» Your task
The entries below should be written out again exactly as they stand.

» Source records
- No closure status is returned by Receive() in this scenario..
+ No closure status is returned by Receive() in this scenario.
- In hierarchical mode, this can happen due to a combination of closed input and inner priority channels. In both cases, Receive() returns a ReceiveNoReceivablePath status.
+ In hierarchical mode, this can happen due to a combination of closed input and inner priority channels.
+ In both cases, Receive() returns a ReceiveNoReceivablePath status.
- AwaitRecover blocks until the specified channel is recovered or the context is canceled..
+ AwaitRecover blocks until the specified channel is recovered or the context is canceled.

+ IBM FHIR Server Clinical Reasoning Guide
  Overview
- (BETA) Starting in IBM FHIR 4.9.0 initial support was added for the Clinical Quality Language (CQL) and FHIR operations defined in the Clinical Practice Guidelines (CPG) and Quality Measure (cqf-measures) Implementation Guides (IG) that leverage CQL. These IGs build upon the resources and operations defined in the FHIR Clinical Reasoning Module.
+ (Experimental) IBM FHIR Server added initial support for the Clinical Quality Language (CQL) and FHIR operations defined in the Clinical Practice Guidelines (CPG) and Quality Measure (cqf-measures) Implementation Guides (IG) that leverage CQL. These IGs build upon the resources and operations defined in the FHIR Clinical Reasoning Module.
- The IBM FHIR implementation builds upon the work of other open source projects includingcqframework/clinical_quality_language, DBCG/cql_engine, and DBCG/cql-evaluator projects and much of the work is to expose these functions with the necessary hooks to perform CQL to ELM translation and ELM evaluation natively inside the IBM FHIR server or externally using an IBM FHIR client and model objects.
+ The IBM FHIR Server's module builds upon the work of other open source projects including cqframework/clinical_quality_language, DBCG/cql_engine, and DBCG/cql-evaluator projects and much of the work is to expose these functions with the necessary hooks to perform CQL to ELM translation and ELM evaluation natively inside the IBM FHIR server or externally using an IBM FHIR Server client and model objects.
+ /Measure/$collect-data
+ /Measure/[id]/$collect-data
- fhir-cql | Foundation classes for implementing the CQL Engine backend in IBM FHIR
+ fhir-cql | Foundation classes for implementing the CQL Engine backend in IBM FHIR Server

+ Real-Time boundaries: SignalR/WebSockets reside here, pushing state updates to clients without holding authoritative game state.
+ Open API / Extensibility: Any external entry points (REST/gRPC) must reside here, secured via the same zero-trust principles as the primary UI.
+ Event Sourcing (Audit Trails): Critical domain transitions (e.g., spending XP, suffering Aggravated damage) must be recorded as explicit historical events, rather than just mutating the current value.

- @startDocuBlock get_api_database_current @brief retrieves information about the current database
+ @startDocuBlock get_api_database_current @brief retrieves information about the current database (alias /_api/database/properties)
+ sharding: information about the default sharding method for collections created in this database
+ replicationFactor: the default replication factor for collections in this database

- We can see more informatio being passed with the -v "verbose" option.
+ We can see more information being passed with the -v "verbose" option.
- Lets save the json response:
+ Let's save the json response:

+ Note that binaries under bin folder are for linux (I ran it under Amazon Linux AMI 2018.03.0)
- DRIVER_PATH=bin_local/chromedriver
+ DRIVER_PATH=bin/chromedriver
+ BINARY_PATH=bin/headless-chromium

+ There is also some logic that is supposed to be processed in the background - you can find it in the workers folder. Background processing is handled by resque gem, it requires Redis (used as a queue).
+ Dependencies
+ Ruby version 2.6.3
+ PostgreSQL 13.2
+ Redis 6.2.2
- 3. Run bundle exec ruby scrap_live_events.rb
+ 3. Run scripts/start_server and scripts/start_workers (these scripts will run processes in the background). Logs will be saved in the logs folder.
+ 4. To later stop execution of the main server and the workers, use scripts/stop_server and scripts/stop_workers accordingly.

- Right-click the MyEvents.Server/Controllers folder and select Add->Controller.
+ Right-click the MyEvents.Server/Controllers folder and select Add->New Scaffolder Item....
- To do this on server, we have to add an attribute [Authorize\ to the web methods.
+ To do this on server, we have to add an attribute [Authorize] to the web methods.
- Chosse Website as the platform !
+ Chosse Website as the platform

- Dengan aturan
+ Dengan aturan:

» Solution to this exercise
- No closure status is returned by Receive() in this scenario..
+ No closure status is returned by Receive() in this scenario.
- In hierarchical mode, this can happen due to a combination of closed input and inner priority channels. In both cases, Receive() returns a ReceiveNoReceivablePath status.
+ In hierarchical mode, this can happen due to a combination of closed input and inner priority channels.
+ In both cases, Receive() returns a ReceiveNoReceivablePath status.
- AwaitRecover blocks until the specified channel is recovered or the context is canceled..
+ AwaitRecover blocks until the specified channel is recovered or the context is canceled.

+ IBM FHIR Server Clinical Reasoning Guide
  Overview
- (BETA) Starting in IBM FHIR 4.9.0 initial support was added for the Clinical Quality Language (CQL) and FHIR operations defined in the Clinical Practice Guidelines (CPG) and Quality Measure (cqf-measures) Implementation Guides (IG) that leverage CQL. These IGs build upon the resources and operations defined in the FHIR Clinical Reasoning Module.
+ (Experimental) IBM FHIR Server added initial support for the Clinical Quality Language (CQL) and FHIR operations defined in the Clinical Practice Guidelines (CPG) and Quality Measure (cqf-measures) Implementation Guides (IG) that leverage CQL. These IGs build upon the resources and operations defined in the FHIR Clinical Reasoning Module.
- The IBM FHIR implementation builds upon the work of other open source projects includingcqframework/clinical_quality_language, DBCG/cql_engine, and DBCG/cql-evaluator projects and much of the work is to expose these functions with the necessary hooks to perform CQL to ELM translation and ELM evaluation natively inside the IBM FHIR server or externally using an IBM FHIR client and model objects.
+ The IBM FHIR Server's module builds upon the work of other open source projects including cqframework/clinical_quality_language, DBCG/cql_engine, and DBCG/cql-evaluator projects and much of the work is to expose these functions with the necessary hooks to perform CQL to ELM translation and ELM evaluation natively inside the IBM FHIR server or externally using an IBM FHIR Server client and model objects.
+ /Measure/$collect-data
+ /Measure/[id]/$collect-data
- fhir-cql | Foundation classes for implementing the CQL Engine backend in IBM FHIR
+ fhir-cql | Foundation classes for implementing the CQL Engine backend in IBM FHIR Server

+ Real-Time boundaries: SignalR/WebSockets reside here, pushing state updates to clients without holding authoritative game state.
+ Open API / Extensibility: Any external entry points (REST/gRPC) must reside here, secured via the same zero-trust principles as the primary UI.
+ Event Sourcing (Audit Trails): Critical domain transitions (e.g., spending XP, suffering Aggravated damage) must be recorded as explicit historical events, rather than just mutating the current value.

- @startDocuBlock get_api_database_current @brief retrieves information about the current database
+ @startDocuBlock get_api_database_current @brief retrieves information about the current database (alias /_api/database/properties)
+ sharding: information about the default sharding method for collections created in this database
+ replicationFactor: the default replication factor for collections in this database

- We can see more informatio being passed with the -v "verbose" option.
+ We can see more information being passed with the -v "verbose" option.
- Lets save the json response:
+ Let's save the json response:

+ Note that binaries under bin folder are for linux (I ran it under Amazon Linux AMI 2018.03.0)
- DRIVER_PATH=bin_local/chromedriver
+ DRIVER_PATH=bin/chromedriver
+ BINARY_PATH=bin/headless-chromium

+ There is also some logic that is supposed to be processed in the background - you can find it in the workers folder. Background processing is handled by resque gem, it requires Redis (used as a queue).
+ Dependencies
+ Ruby version 2.6.3
+ PostgreSQL 13.2
+ Redis 6.2.2
- 3. Run bundle exec ruby scrap_live_events.rb
+ 3. Run scripts/start_server and scripts/start_workers (these scripts will run processes in the background). Logs will be saved in the logs folder.
+ 4. To later stop execution of the main server and the workers, use scripts/stop_server and scripts/stop_workers accordingly.

- Right-click the MyEvents.Server/Controllers folder and select Add->Controller.
+ Right-click the MyEvents.Server/Controllers folder and select Add->New Scaffolder Item....
- To do this on server, we have to add an attribute [Authorize\ to the web methods.
+ To do this on server, we have to add an attribute [Authorize] to the web methods.
- Chosse Website as the platform !
+ Chosse Website as the platform

- Dengan aturan
+ Dengan aturan:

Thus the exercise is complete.